Cette prise de conscience désabusée de l'importance vitale du processus et de l'échec en revanche inéluctable de ses conclusions, est un ressort primordial de la pratique de Lamm. On ne peut pas échapper à sa condition juive: le juif se doit d'être un "bon juif" toute sa vie malgré les rigueurs imposées du mode de vie judaïque par un Dieu ingrat, qu'on ne doit ni nommer ni supplier. Métaphoriquement, dans le travail de Lamm, cette condition devient un symbole de la condition humaine toute entière. La judeïté se transfigure, et tout le réseau de signes religieux mis en place (le cimetière, les petits cailloux, le lion, la tour, la croix, le pain...) se vident peu à peu de leur sens communautaire et reviennent se fondre au creuset des mythes humains universels.

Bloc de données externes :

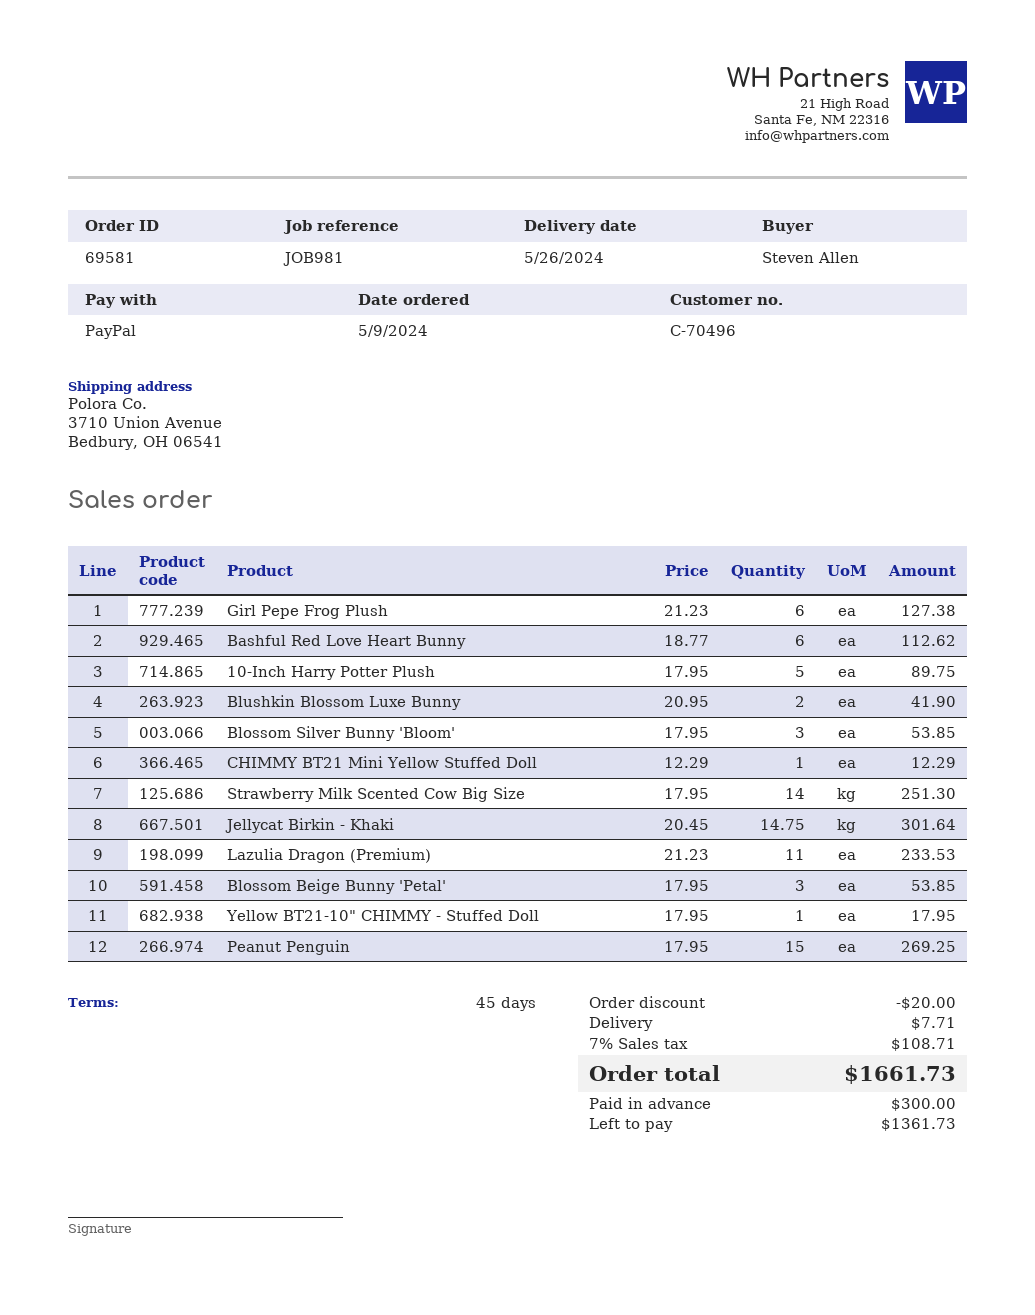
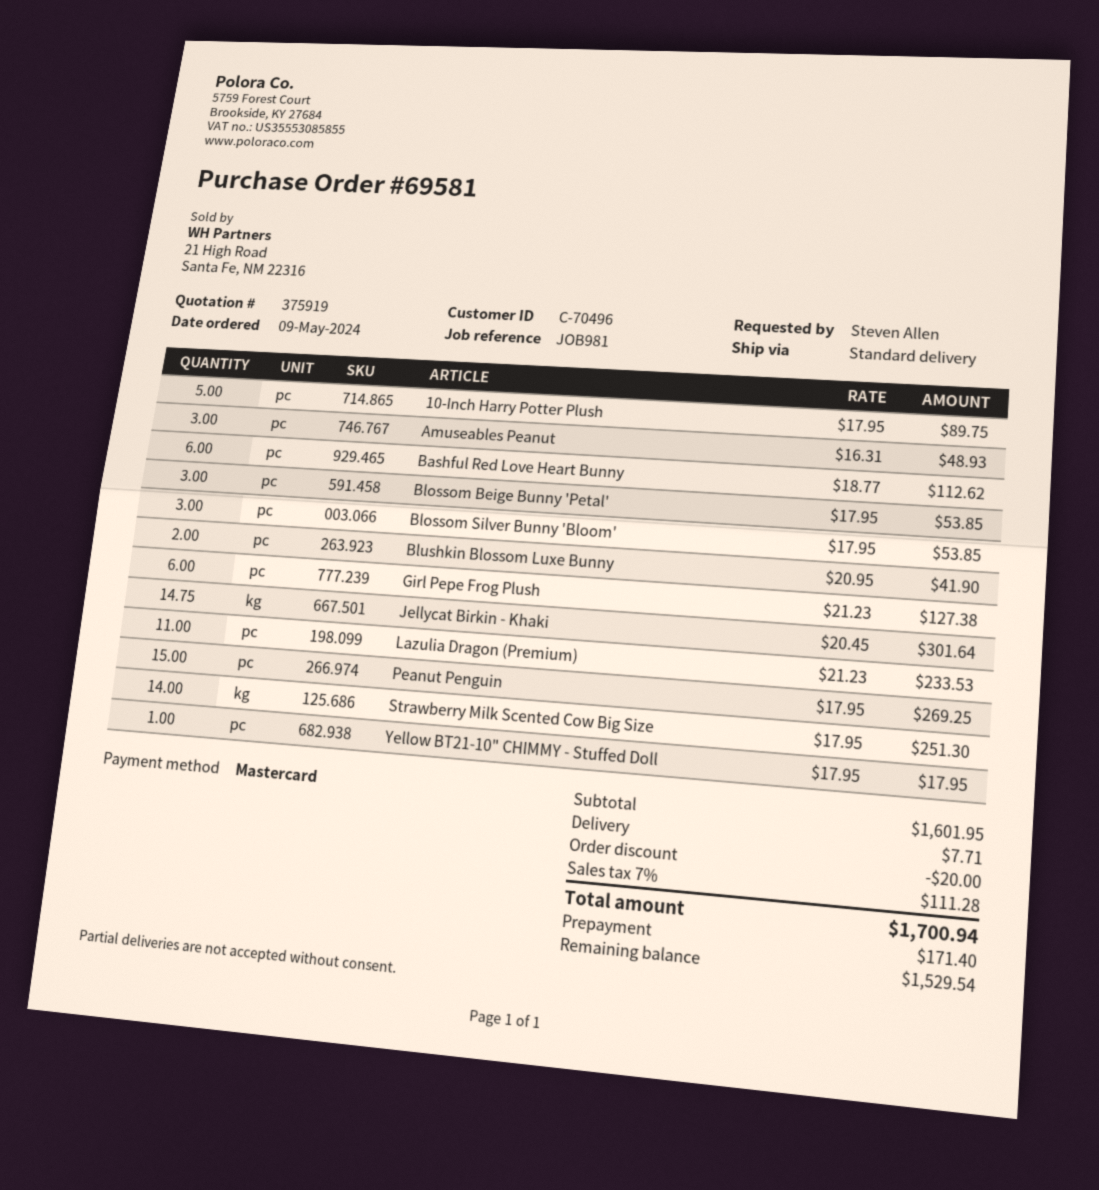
payment method: PayPal -> Mastercard
CHIMMY BT21 Mini Yellow Stuffed Doll: 1 x 12.29 = 12.29 -> none
Amuseables Peanut: none -> 3 x 16.31 = 48.93
tax: 7% = 108.71 -> 7% = 111.28
total: 1661.73 -> 1700.94
deposit: 300.00 -> 171.40
balance: 1361.73 -> 1529.54

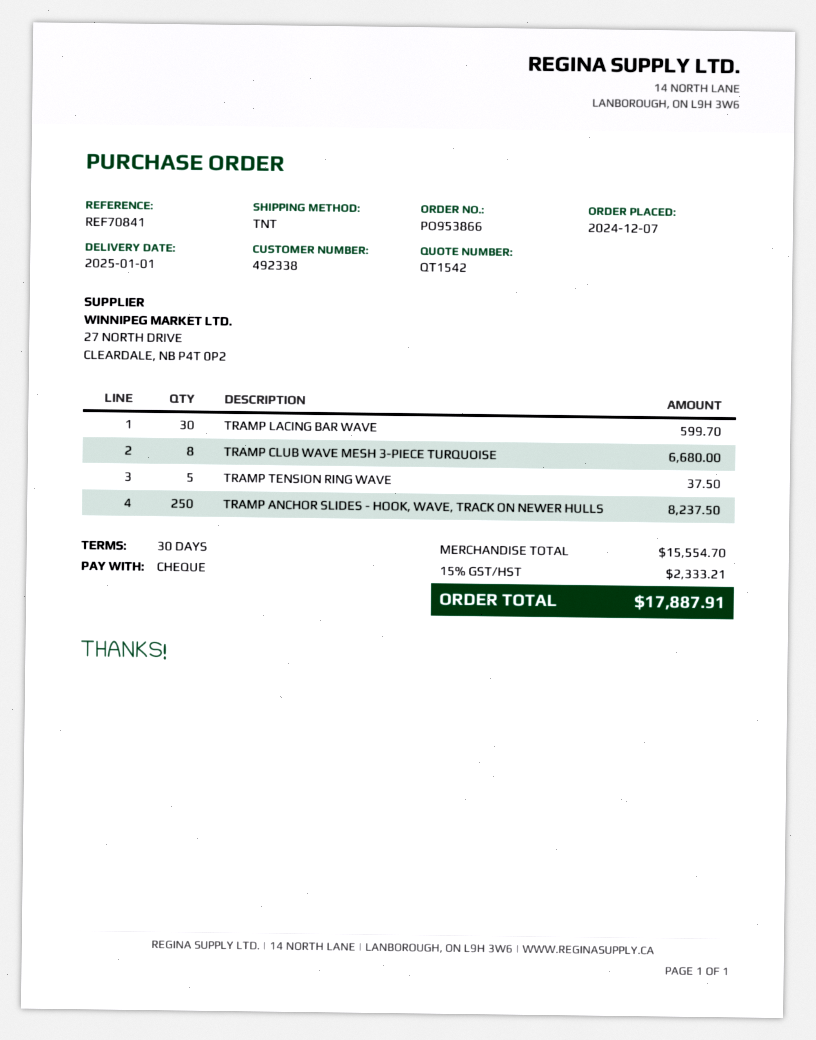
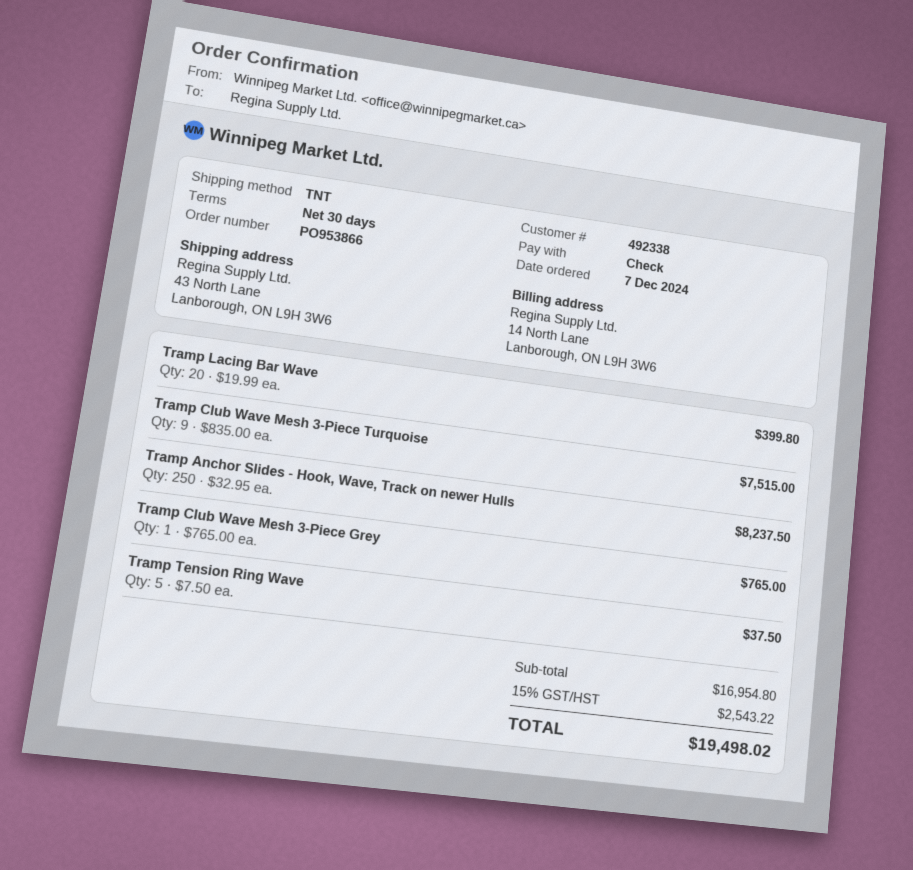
TRAMP LACING BAR WAVE: 30 for 599.70 -> 20 for 399.80
TRAMP CLUB WAVE MESH 3-PIECE TURQUOISE: 8 for 6680.00 -> 9 for 7515.00
Tramp Club Wave Mesh 3-Piece Grey: none -> 1 for 765.00
subtotal: 15554.70 -> 16954.80
tax: 15% = 2333.21 -> 15% = 2543.22
total: 17887.91 -> 19498.02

Je ne sais plus alors comment conclure cet article. Une image cependant me revient en mémoire: une des premières sculptures d'Adrien Lamm se trouvait au centre d'un couloir à l'école. D'aspect assez brut, elle se composait d'une montagne de mie de pain peinte en rouge, piquée d'une multitude de petits drapeaux. Des blagues fusaient sur l'aspect ingrat de cette pièce. Quelqu'un me dit: "c'est une sculpture représentant les nations unies". Sur le moment, cette sculpture, je ne la compris pas. C'est maintenant, plus de trois ans plus tard, que les qualités mystérieuses de cette sculpture me reviennent, plus prégnantes que jamais. Le pain teinté de rouge vif, les drapeaux colorés piqués à même la masse informe, répandue de façon informelle dans le hall général: exposée cruellement à la vue de tous, livrée. La moisissure silencieuse du matériau lui même, après quelques jours. Et l'insolente gaieté des drapeaux, toujours gais, toujours pénétrants, toujours fiers, comme se repaissant de la matière putrescente. Le rapprochement politique qui m'avait alors paru incongru, pourrait alors trouver son sens. Et je pensais au garçon qui, seul au milieu du couloir dès le matin, avait façonné avec un amour et un savoir faire égaux les petits fanions de papier et la montagne (sic!) de pain rougie, et dieu seul sait à quel création étrange il se livrait alors, la création autonome d'une pièce ingrate livrée aux quolibets d'une assemblée avide de compétition et de lapidation verbale. Le monde de l'art. Le monde des hommes. Au lieu d'en rire, j'aurais peut être dû en pleurer.